So why does New Westminster need train whistles, anyway?

What with all the recent discussion around train whistles and the desire for whistle cessation in Sapperton, we thought we'd take a search back through the archives to see what we could find about train whistles in the history of New West — given that the railroads have been such a part of this city's past.

Well, we didn't exactly find public furor over the noise of train horns, but we did find a newspaper editor who took it upon himself to lay out an explanation of why train whistles were so essential.

"If a horse and carriage should approach and cross a track at the rate of six miles an hour, an express train approaching at the moment would move toward it two hundred and fifty-seven feet while it was in the act of crossing; if the horse moved no faster than a walk, the train would move toward it more than five hundred feet, which fact accounts for the many accidents at such points," the editor explained.
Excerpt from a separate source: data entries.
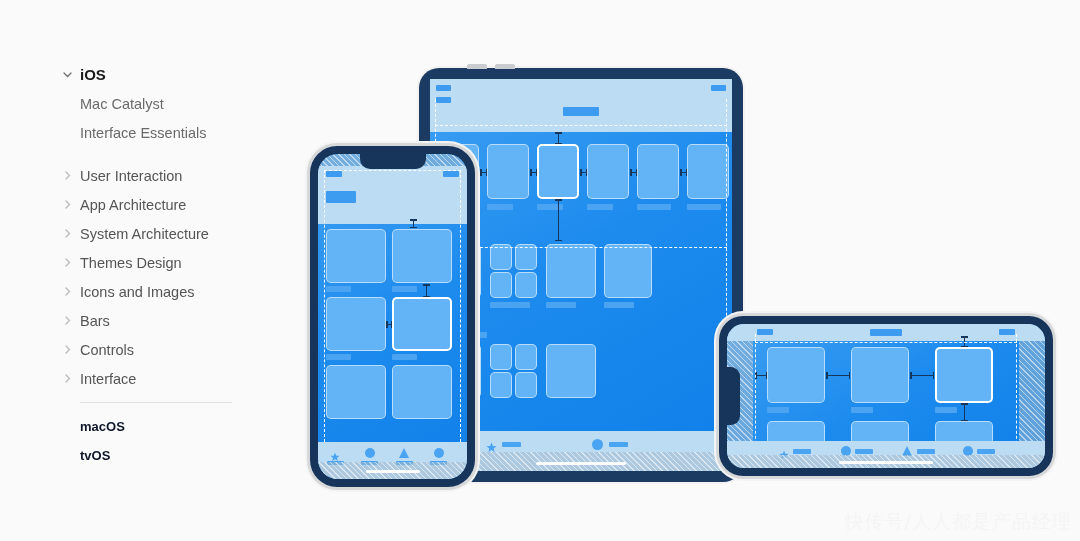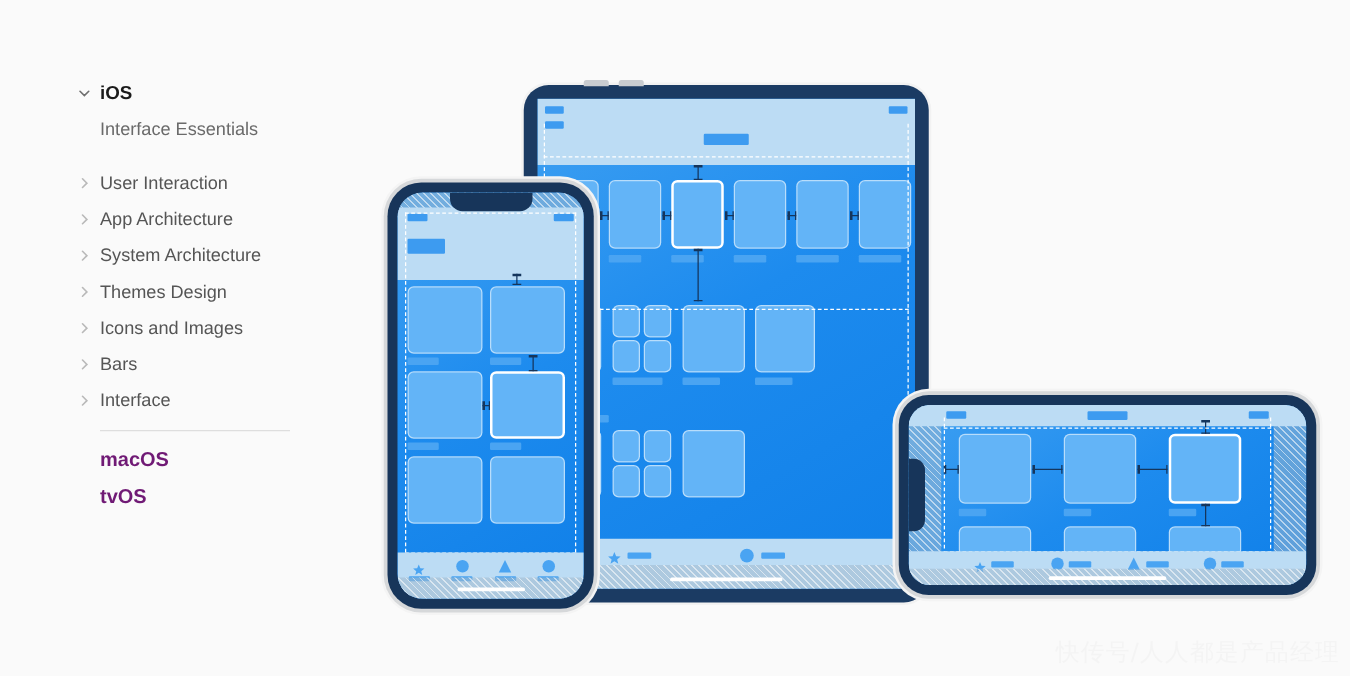"Mac Catalyst" div.nav-row { html: none -> <div> <span>Mac Catalyst</span> </div> }
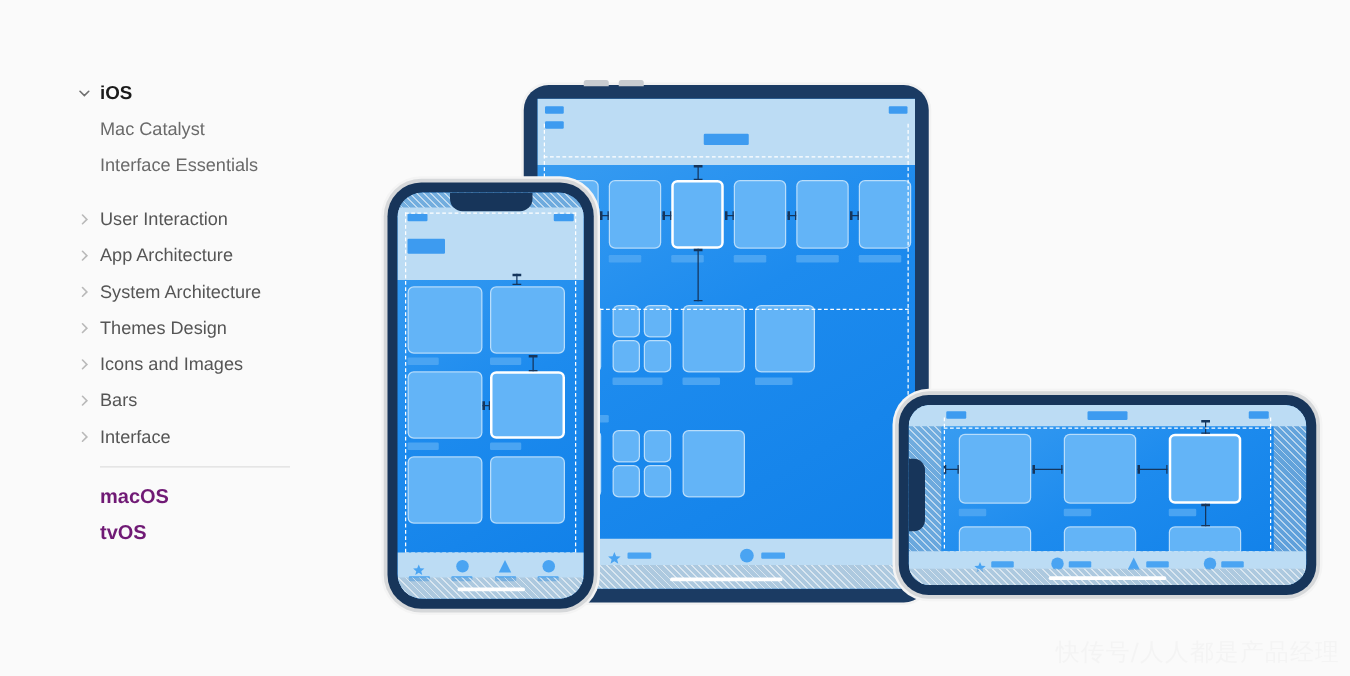"Controls" div.nav-row { html: none -> <div> <span> <svg> <path></path> </svg> </span> <span>Controls</span> </div> }
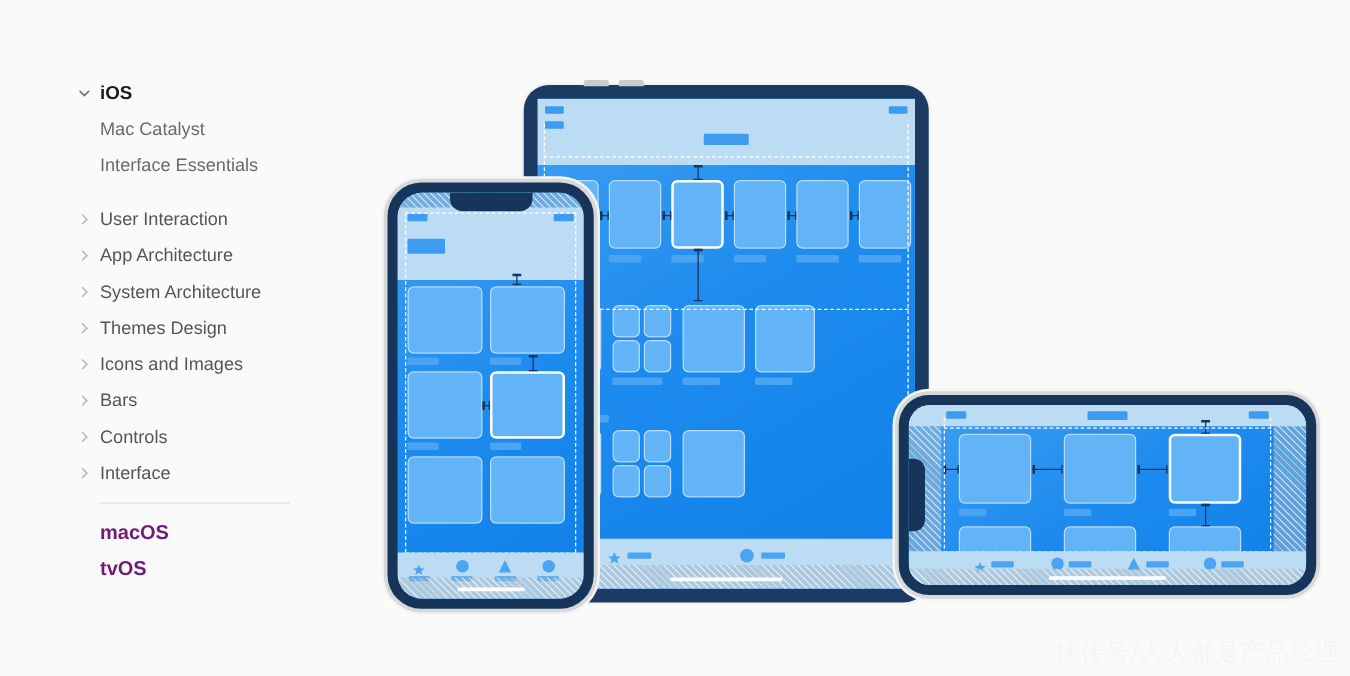"macOS" .nav-row.platform { color: #701a75 -> #0f172a; font-size: 16px -> 13px }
"When the locomotive whistle is opened at the post eighty rods from the crossing, the train advances near one hundred feet before the sound of the whistle traverses the distance to, and is heard at the crossing."

Troubling flashbacks to middle school math problems aside, the whole explanation at least served to remind us that while the city may have changed a great deal in the past 159 years, some things haven't changed that much at all.

New Westminster is a city full of history — and that history includes a variety of community newspapers over its many decades.

In this new weekly series, we're taking a look back at the headlines from some of those newspapers, shining a spotlight each week on a notable news story, person or moment from this week in New West history. 

Watch for it online every Thursday.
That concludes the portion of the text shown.